**WORK ITEM**
Output the records precisely as they stand. Pictures are to be skipped.

[Code change snippets]
--------------------

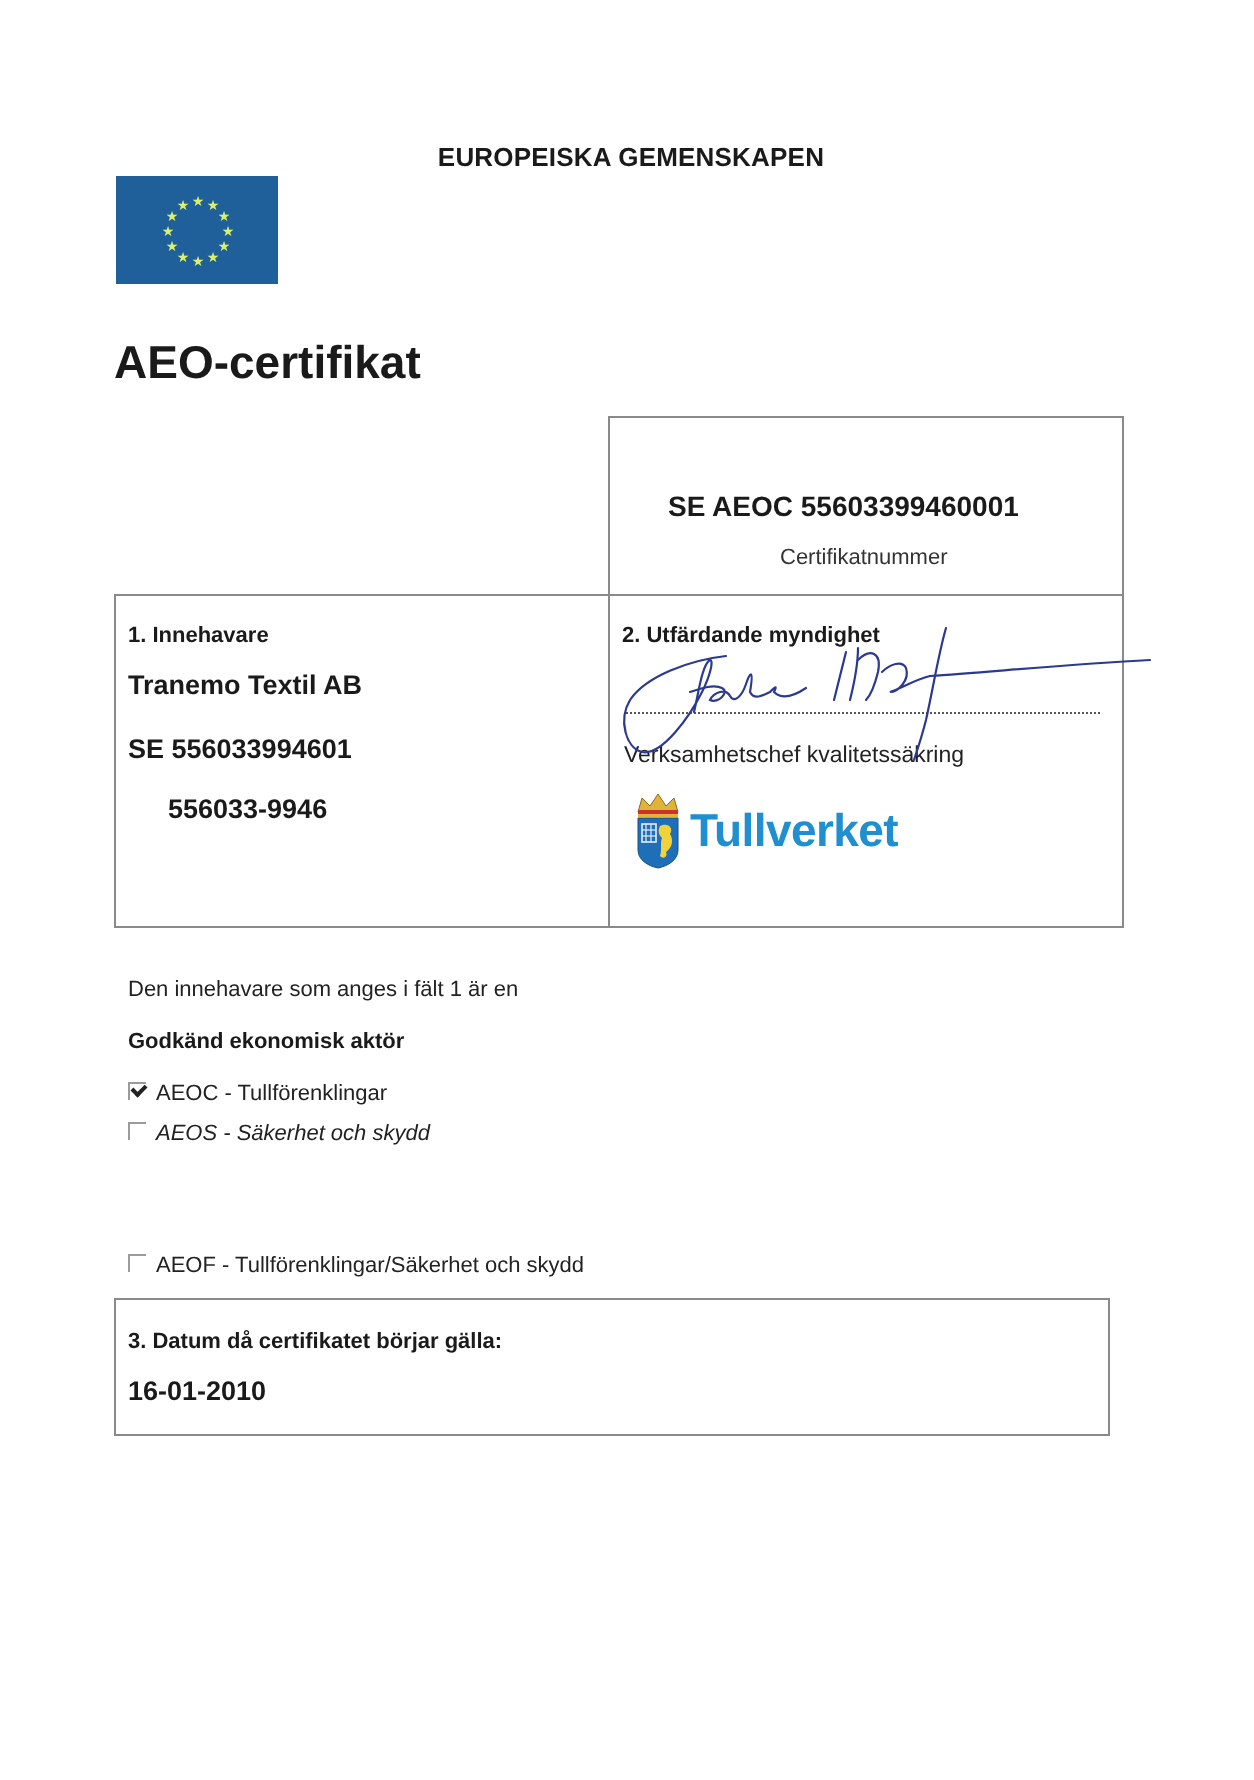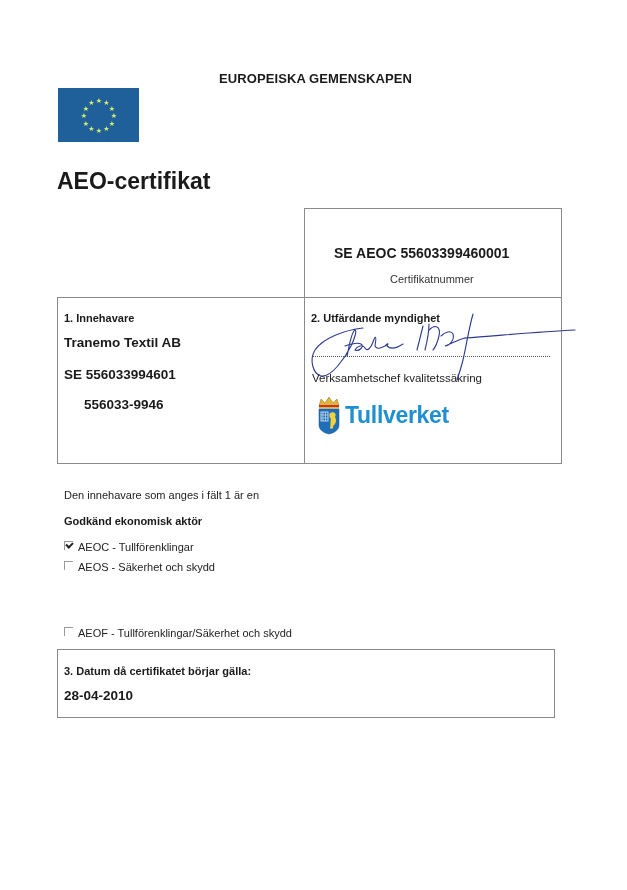--- a/index.html
+++ b/index.html
@@ -127,7 +127,7 @@
   <span class="cb checked"></span>
   <span>AEOC - Tullförenklingar</span>
 </div>
-<div class="abs opt" style="top:561px;">
+<div class="abs opt" style="top:561px;font-style:italic;">
   <span class="cb"></span>
   <span>AEOS - Säkerhet och skydd</span>
 </div>

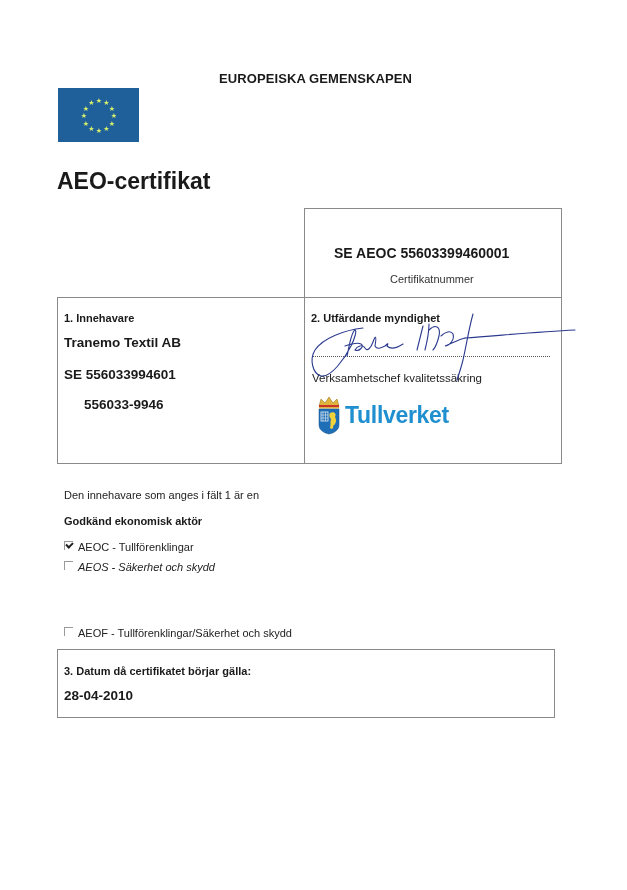--- a/index.html
+++ b/index.html
@@ -142,6 +142,6 @@
 <div class="box-line" style="left:554px; top:649px; width:1px; height:69px;"></div>
 
 <div class="abs label-b date-label">3. Datum då certifikatet börjar gälla:</div>
-<div class="abs date-value">28-04-2010</div>
+<div class="abs date-value">16-01-2010</div>
 
 </body></html>

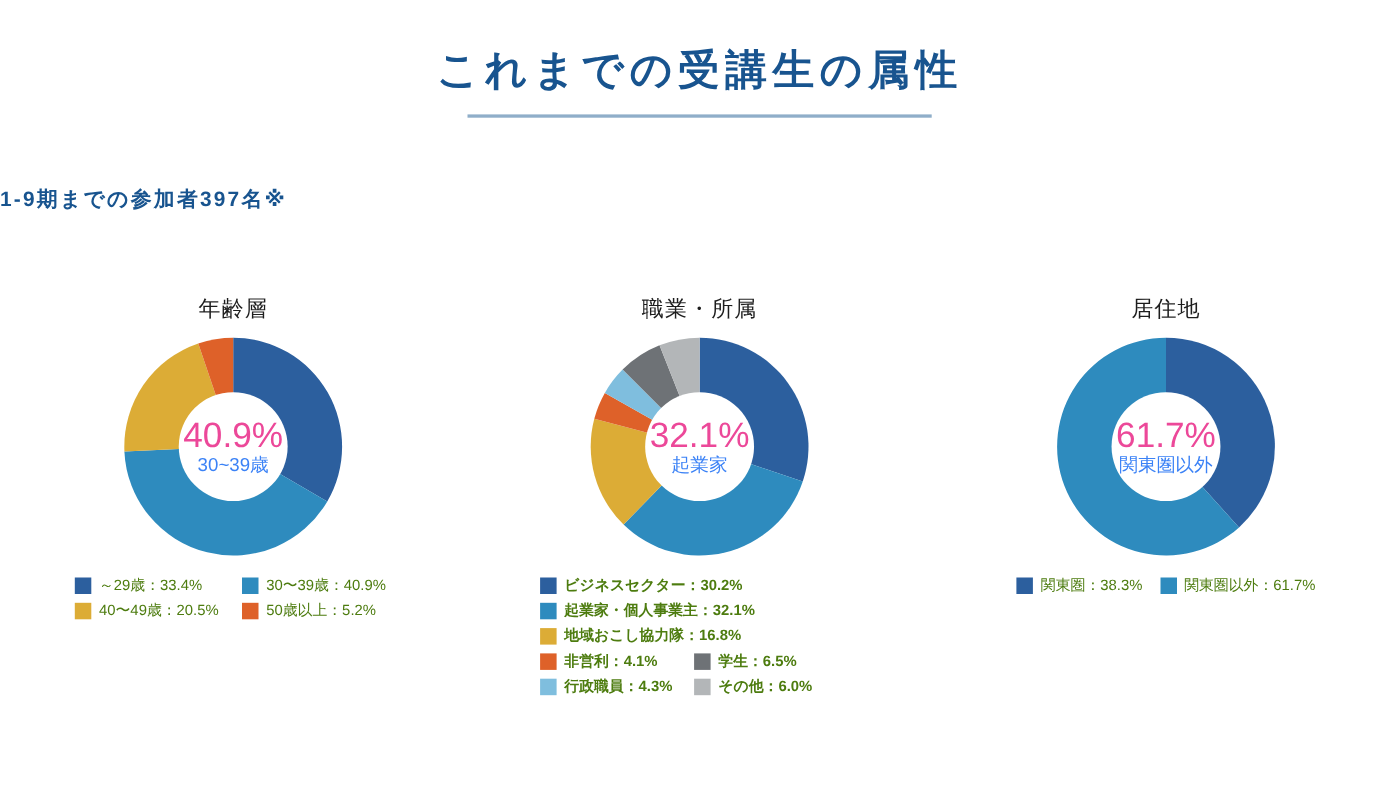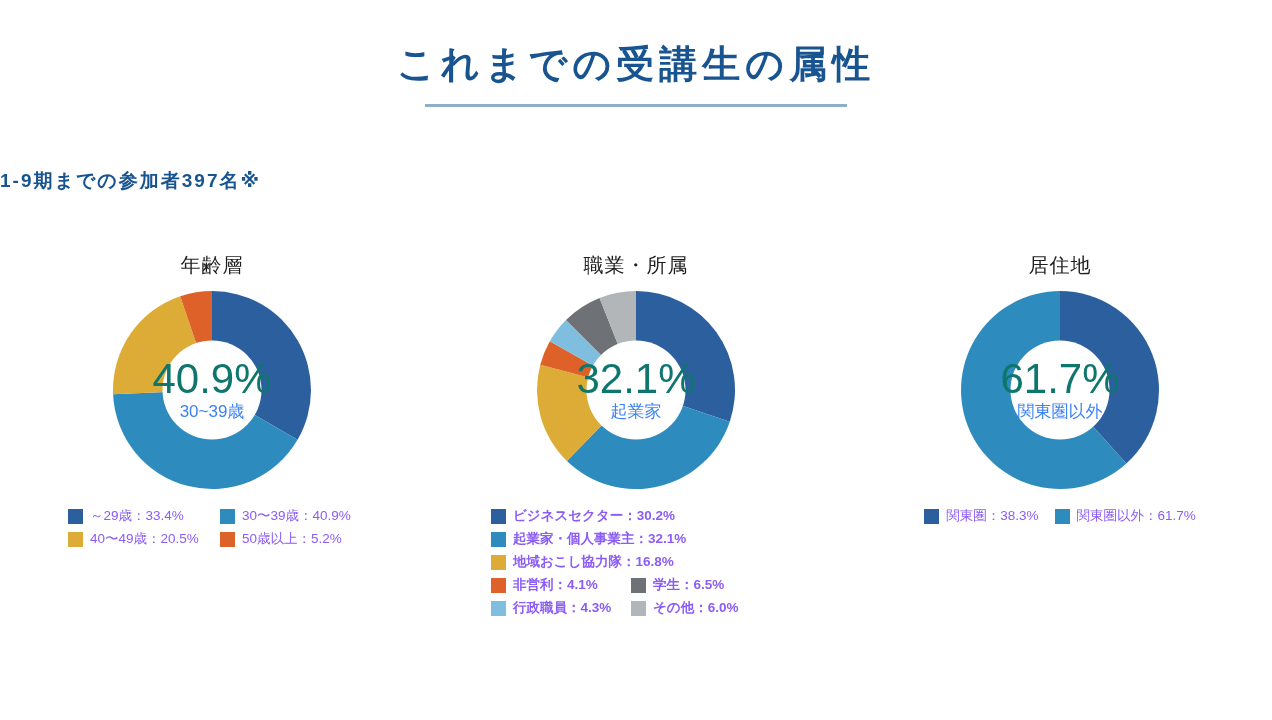--- a/index.html
+++ b/index.html
@@ -69,7 +69,7 @@
   
   .charts {
     position: absolute;
-    top: 252px;
+    top: 268px;
     left: 0;
     width: 1272px;
     height: 420px;

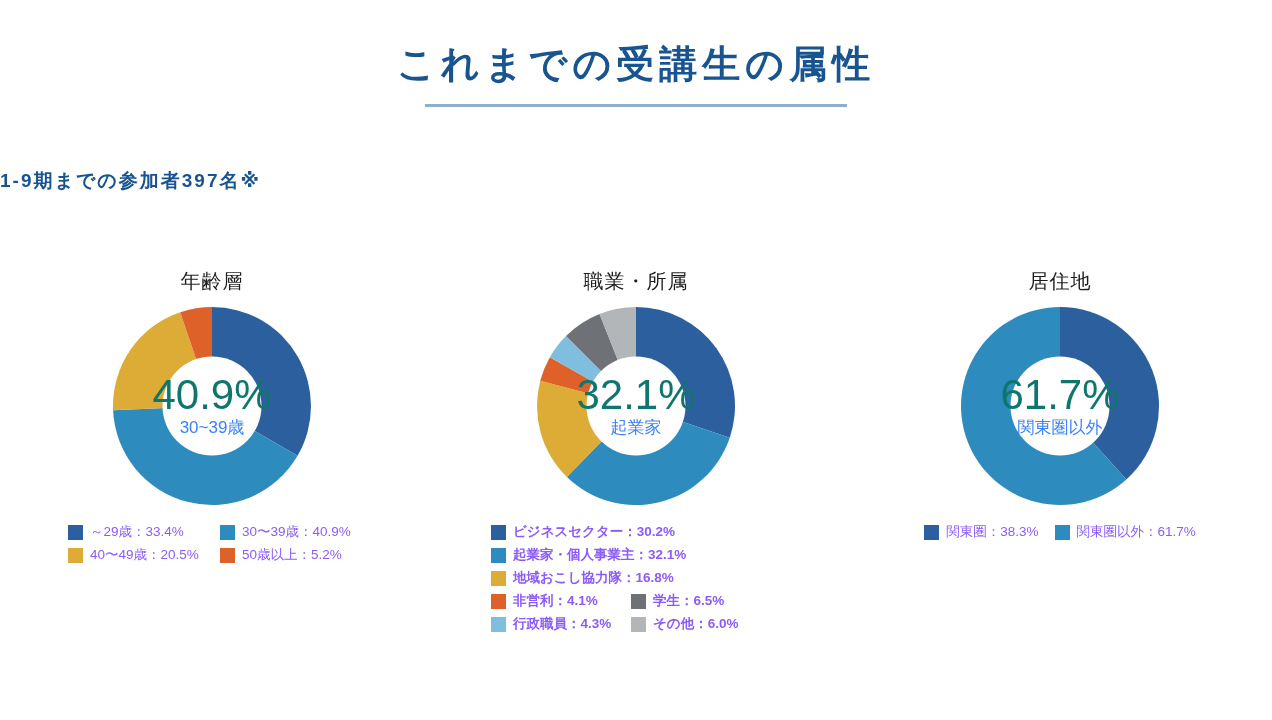--- a/index.html
+++ b/index.html
@@ -113,8 +113,8 @@
   }
 
   .donut-pct {
-    font-size: 42px;
-    color: #0f766e;
+    font-size: 32px;
+    color: #ec4899;
     line-height: 1.05;
     letter-spacing: 0px;
   }

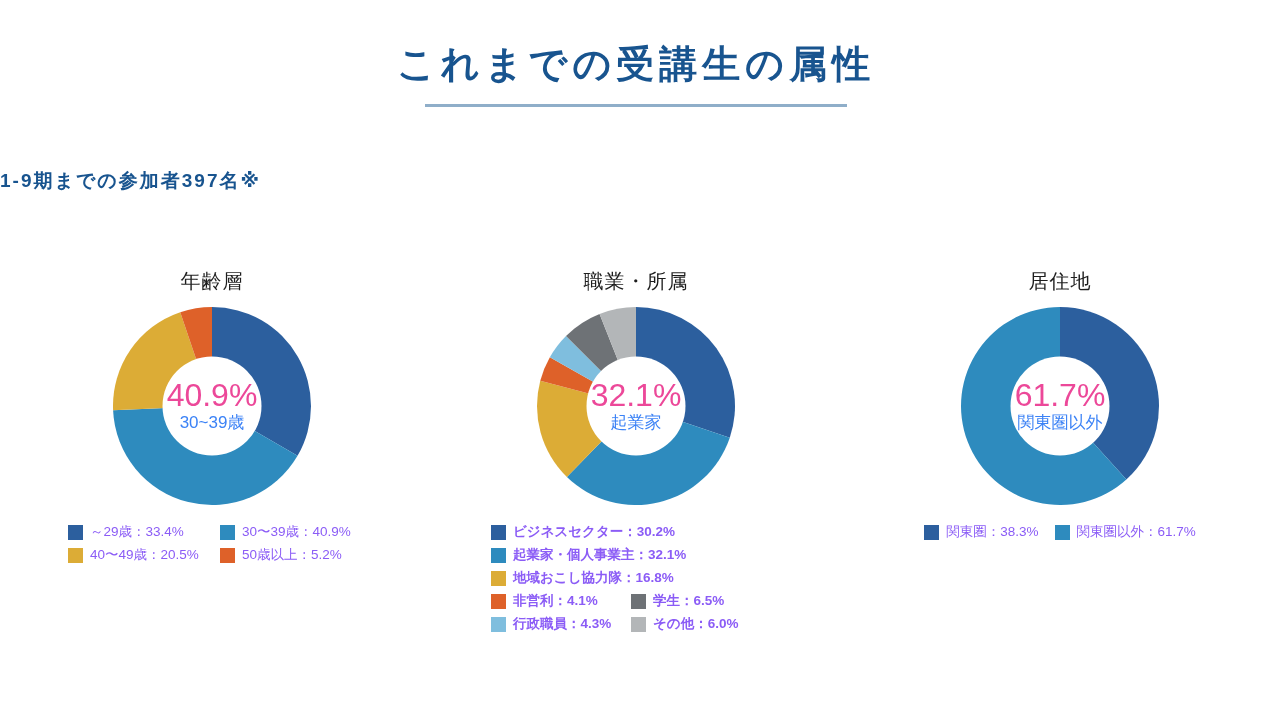--- a/index.html
+++ b/index.html
@@ -135,7 +135,7 @@
     column-gap: 16px;
     row-gap: 7px;
     font-size: 13.5px;
-    color: #8b5cf6;
+    color: #4d7c0f;
   }
 
   .legend.two-col  { width: 300px; }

--------------------

**RESULT BELOW**
--- a/index.html
+++ b/index.html
@@ -127,7 +127,7 @@
   <span class="cb checked"></span>
   <span>AEOC - Tullförenklingar</span>
 </div>
-<div class="abs opt" style="top:561px;">
+<div class="abs opt" style="top:561px;font-style:italic;">
   <span class="cb"></span>
   <span>AEOS - Säkerhet och skydd</span>
 </div>

--- a/index.html
+++ b/index.html
@@ -142,6 +142,6 @@
 <div class="box-line" style="left:554px; top:649px; width:1px; height:69px;"></div>
 
 <div class="abs label-b date-label">3. Datum då certifikatet börjar gälla:</div>
-<div class="abs date-value">28-04-2010</div>
+<div class="abs date-value">16-01-2010</div>
 
 </body></html>

--- a/index.html
+++ b/index.html
@@ -69,7 +69,7 @@
   
   .charts {
     position: absolute;
-    top: 252px;
+    top: 268px;
     left: 0;
     width: 1272px;
     height: 420px;

--- a/index.html
+++ b/index.html
@@ -113,8 +113,8 @@
   }
 
   .donut-pct {
-    font-size: 42px;
-    color: #0f766e;
+    font-size: 32px;
+    color: #ec4899;
     line-height: 1.05;
     letter-spacing: 0px;
   }

--- a/index.html
+++ b/index.html
@@ -135,7 +135,7 @@
     column-gap: 16px;
     row-gap: 7px;
     font-size: 13.5px;
-    color: #8b5cf6;
+    color: #4d7c0f;
   }
 
   .legend.two-col  { width: 300px; }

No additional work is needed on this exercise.